BRIEF
Go through the listing and copy each line with the string "spacing".

'''

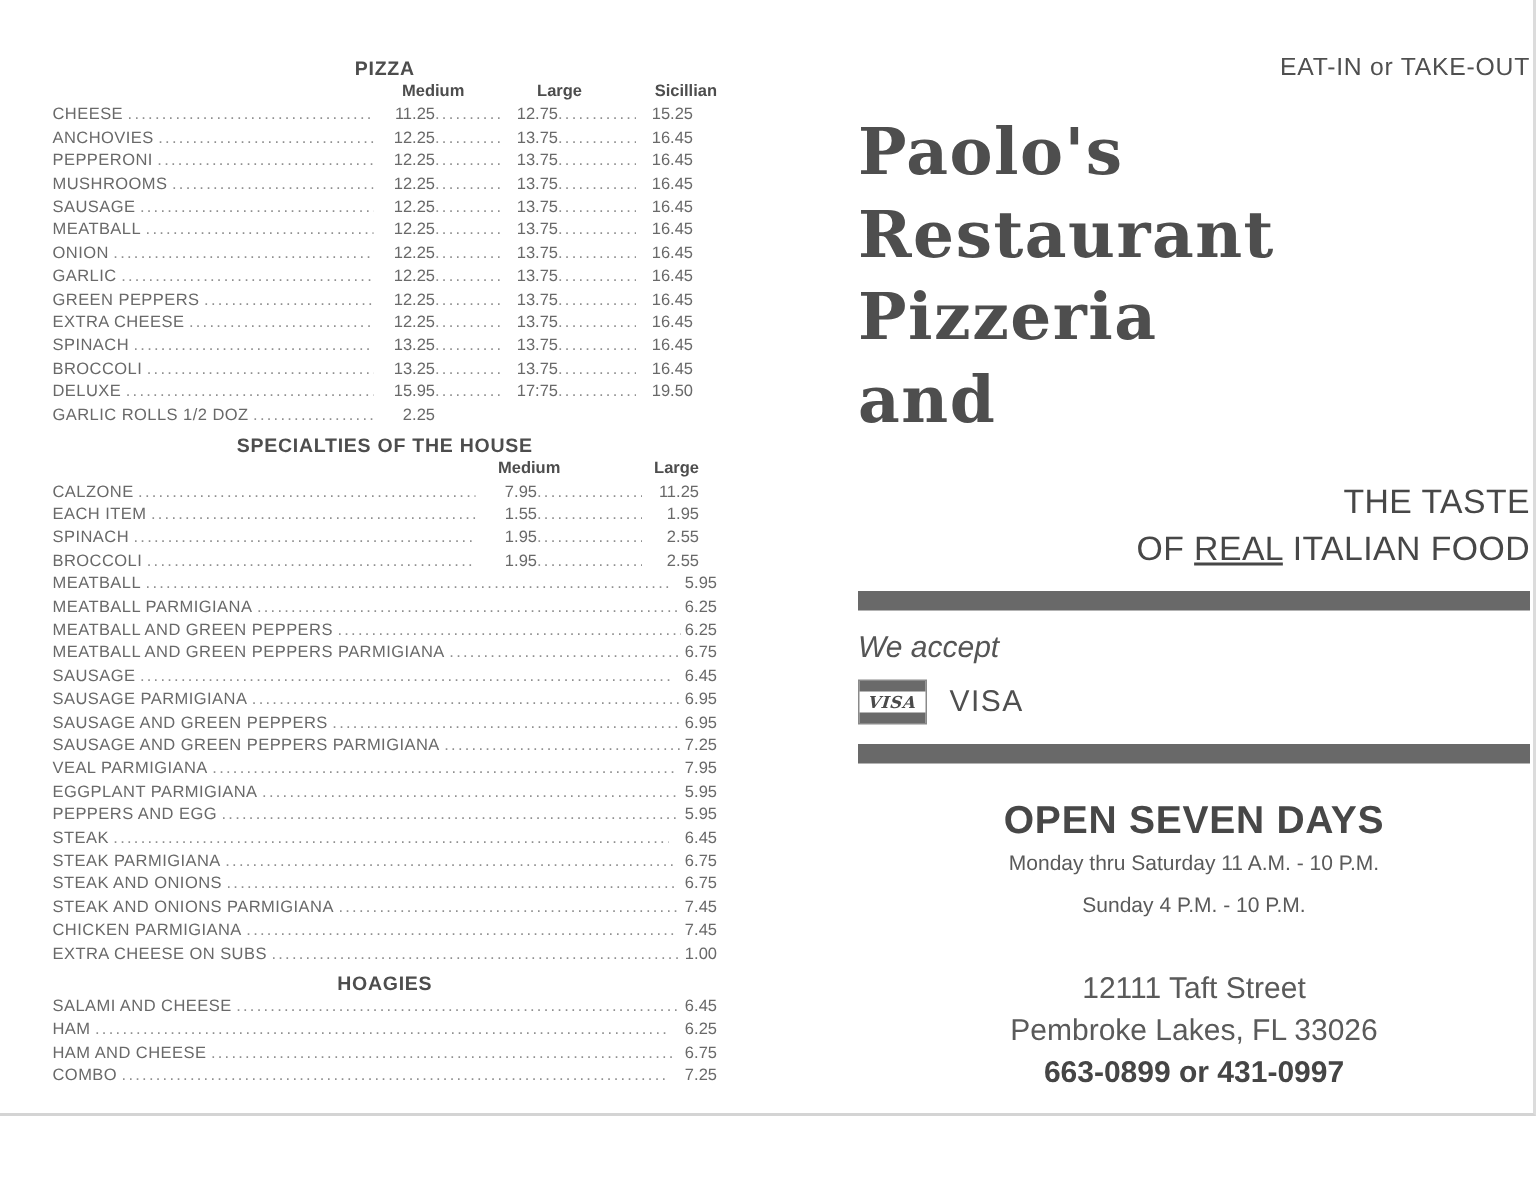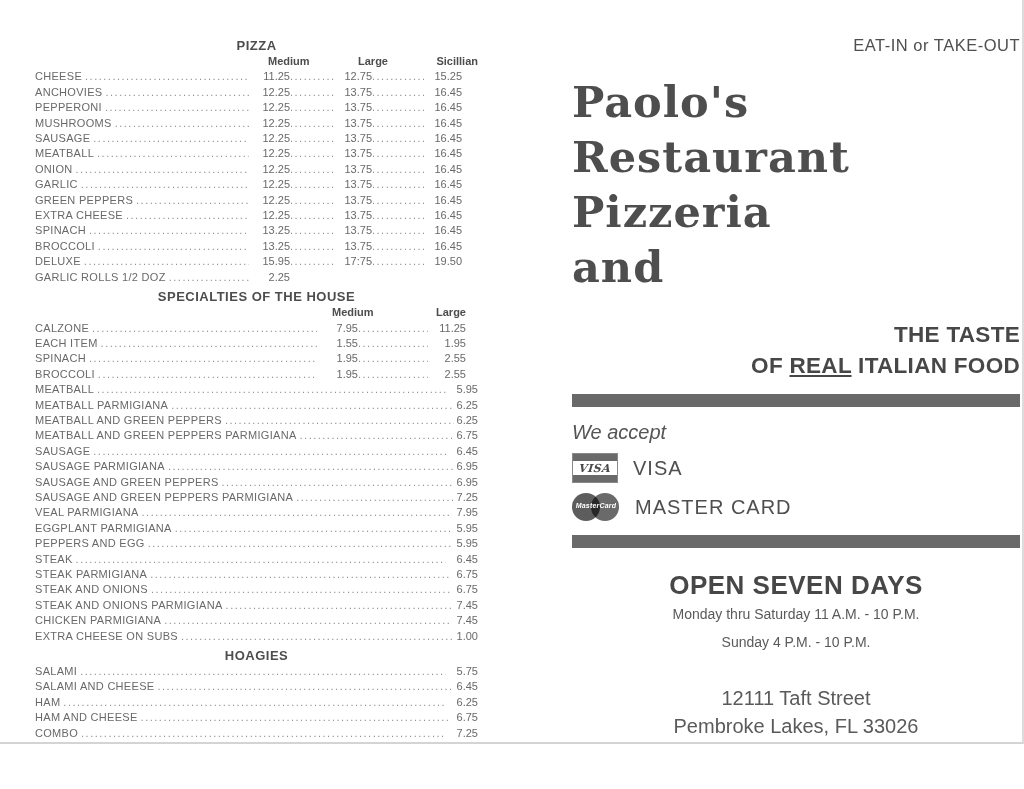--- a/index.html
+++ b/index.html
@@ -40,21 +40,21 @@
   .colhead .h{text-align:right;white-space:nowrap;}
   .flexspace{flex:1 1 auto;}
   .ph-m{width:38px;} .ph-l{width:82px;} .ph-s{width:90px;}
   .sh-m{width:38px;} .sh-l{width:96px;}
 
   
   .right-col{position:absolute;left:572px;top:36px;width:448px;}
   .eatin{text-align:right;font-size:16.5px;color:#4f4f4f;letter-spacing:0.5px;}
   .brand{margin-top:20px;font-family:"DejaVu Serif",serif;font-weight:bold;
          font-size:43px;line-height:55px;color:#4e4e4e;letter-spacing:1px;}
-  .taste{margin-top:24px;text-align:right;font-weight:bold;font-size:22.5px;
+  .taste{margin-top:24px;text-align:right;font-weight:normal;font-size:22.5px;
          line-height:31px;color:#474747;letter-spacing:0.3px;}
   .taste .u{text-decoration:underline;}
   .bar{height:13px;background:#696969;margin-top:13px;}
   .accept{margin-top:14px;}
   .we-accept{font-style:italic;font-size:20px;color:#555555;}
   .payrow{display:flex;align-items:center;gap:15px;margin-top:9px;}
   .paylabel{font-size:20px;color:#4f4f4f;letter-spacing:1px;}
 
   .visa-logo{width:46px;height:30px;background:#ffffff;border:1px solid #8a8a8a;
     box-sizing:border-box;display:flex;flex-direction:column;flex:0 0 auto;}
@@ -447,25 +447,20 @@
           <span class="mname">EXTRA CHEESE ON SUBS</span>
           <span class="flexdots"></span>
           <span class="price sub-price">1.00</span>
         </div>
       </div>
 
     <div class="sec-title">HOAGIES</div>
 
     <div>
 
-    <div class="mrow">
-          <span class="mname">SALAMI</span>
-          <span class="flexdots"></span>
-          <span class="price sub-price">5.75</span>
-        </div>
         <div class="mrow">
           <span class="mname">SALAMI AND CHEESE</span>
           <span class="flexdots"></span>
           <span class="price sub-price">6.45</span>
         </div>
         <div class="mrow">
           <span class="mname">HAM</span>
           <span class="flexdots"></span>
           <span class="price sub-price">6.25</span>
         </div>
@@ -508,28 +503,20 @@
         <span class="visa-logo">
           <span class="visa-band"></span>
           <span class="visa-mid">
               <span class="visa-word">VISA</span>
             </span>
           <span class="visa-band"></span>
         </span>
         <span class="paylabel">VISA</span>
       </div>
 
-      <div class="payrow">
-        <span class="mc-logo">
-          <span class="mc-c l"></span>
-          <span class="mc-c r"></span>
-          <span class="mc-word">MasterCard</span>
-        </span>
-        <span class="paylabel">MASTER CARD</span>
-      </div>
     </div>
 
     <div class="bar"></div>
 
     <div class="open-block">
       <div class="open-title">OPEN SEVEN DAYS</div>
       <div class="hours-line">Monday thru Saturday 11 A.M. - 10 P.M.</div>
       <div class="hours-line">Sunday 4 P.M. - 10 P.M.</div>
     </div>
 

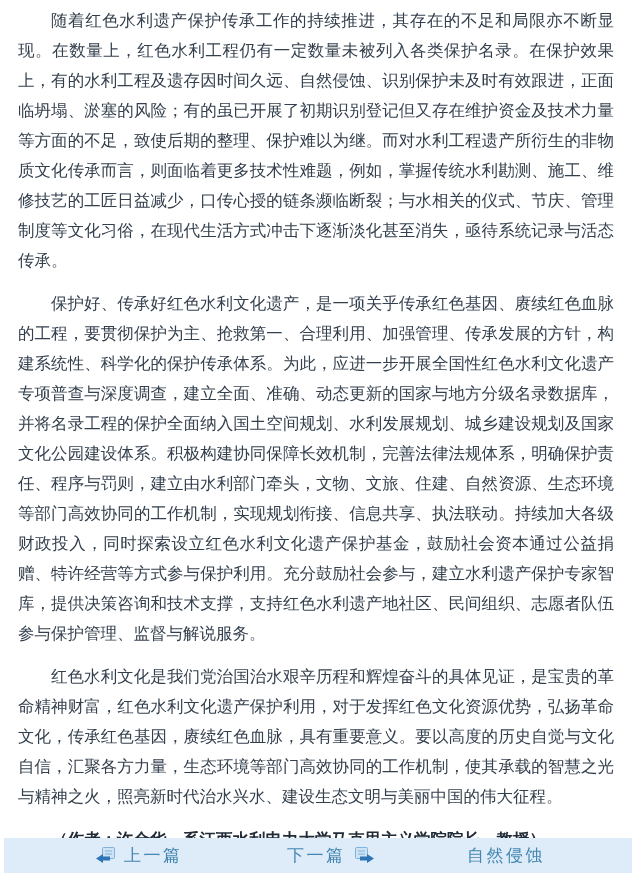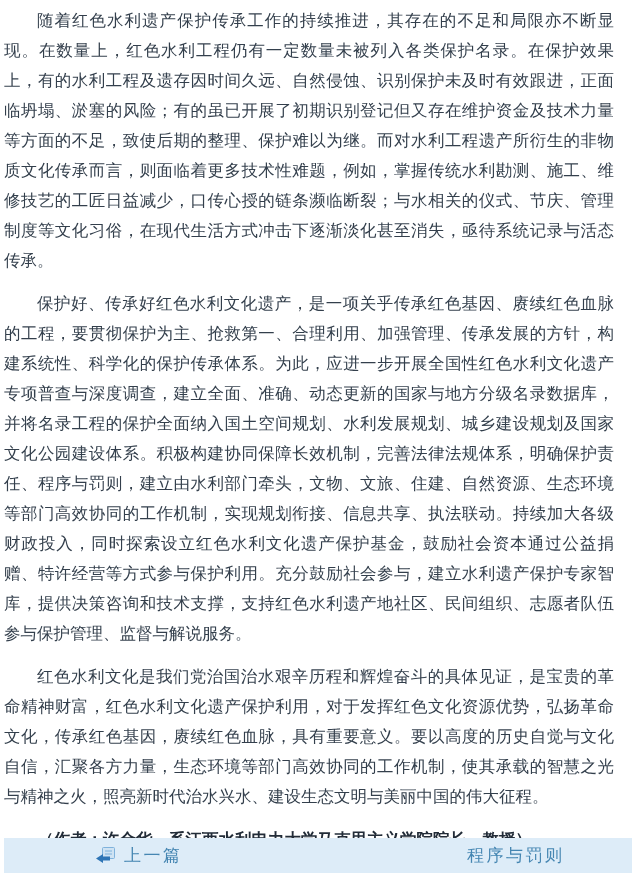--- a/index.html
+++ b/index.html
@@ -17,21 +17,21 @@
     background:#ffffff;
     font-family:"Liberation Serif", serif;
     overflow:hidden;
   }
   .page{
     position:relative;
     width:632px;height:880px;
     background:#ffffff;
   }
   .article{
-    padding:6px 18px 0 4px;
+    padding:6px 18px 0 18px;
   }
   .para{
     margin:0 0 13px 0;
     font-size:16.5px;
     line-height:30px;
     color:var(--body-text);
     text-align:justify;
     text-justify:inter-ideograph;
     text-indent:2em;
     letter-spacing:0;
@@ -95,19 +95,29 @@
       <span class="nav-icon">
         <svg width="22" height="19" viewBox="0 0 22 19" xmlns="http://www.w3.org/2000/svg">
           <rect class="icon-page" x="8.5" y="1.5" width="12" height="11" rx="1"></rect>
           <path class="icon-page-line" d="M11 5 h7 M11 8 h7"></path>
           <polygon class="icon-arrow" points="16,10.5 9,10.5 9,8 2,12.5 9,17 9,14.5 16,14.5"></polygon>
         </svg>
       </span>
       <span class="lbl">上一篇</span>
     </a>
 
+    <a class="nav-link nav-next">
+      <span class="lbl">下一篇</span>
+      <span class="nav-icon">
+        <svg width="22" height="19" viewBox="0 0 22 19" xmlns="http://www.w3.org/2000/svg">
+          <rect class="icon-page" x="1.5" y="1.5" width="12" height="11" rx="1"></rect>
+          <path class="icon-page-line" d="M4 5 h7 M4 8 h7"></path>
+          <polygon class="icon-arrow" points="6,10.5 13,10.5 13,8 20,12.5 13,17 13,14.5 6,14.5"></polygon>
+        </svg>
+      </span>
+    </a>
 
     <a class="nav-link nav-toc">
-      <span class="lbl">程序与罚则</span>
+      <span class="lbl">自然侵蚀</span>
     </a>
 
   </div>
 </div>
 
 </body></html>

'''

RESPONSE FOR THIS EXERCISE
   .eatin{text-align:right;font-size:16.5px;color:#4f4f4f;letter-spacing:0.5px;}
          font-size:43px;line-height:55px;color:#4e4e4e;letter-spacing:1px;}
          line-height:31px;color:#474747;letter-spacing:0.3px;}
   .paylabel{font-size:20px;color:#4f4f4f;letter-spacing:1px;}
     letter-spacing:0;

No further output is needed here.